Write the full listing out again, word for word, but omit the pictures.

*** Opening Source records ***

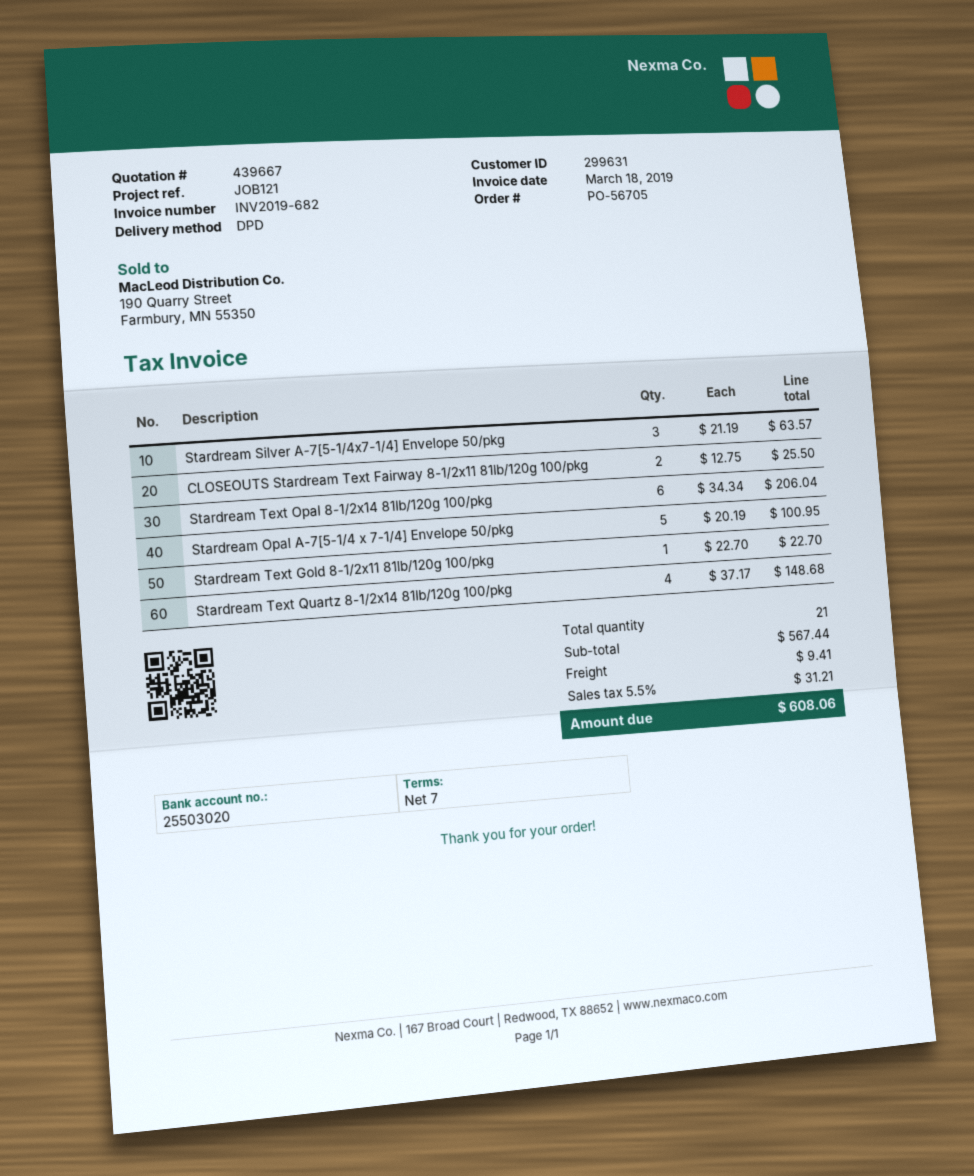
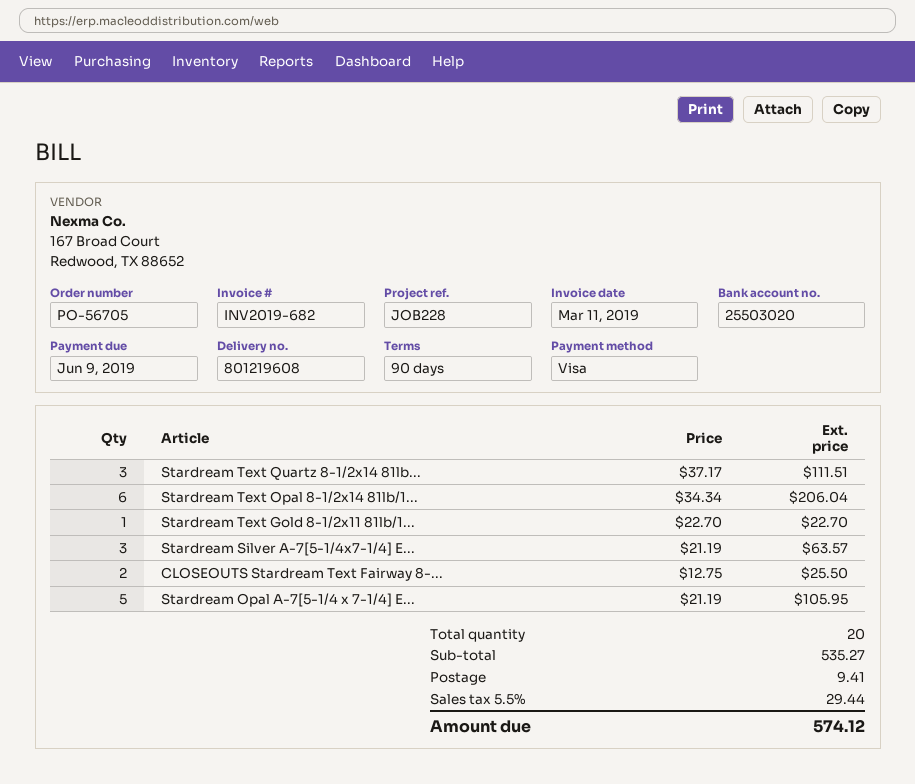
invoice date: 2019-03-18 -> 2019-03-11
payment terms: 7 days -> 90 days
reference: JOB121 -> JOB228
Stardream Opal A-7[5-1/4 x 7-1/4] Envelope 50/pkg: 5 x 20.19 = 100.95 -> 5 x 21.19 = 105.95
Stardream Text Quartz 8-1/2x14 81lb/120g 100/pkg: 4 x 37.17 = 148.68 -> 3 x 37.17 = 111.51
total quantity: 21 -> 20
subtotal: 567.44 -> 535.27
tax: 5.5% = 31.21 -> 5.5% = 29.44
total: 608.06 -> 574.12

*** Closing Source records ***

* Solution below:
invoice date: 2019-03-18 -> 2019-03-11
payment terms: 7 days -> 90 days
reference: JOB121 -> JOB228
Stardream Opal A-7[5-1/4 x 7-1/4] Envelope 50/pkg: 5 x 20.19 = 100.95 -> 5 x 21.19 = 105.95
Stardream Text Quartz 8-1/2x14 81lb/120g 100/pkg: 4 x 37.17 = 148.68 -> 3 x 37.17 = 111.51
total quantity: 21 -> 20
subtotal: 567.44 -> 535.27
tax: 5.5% = 31.21 -> 5.5% = 29.44
total: 608.06 -> 574.12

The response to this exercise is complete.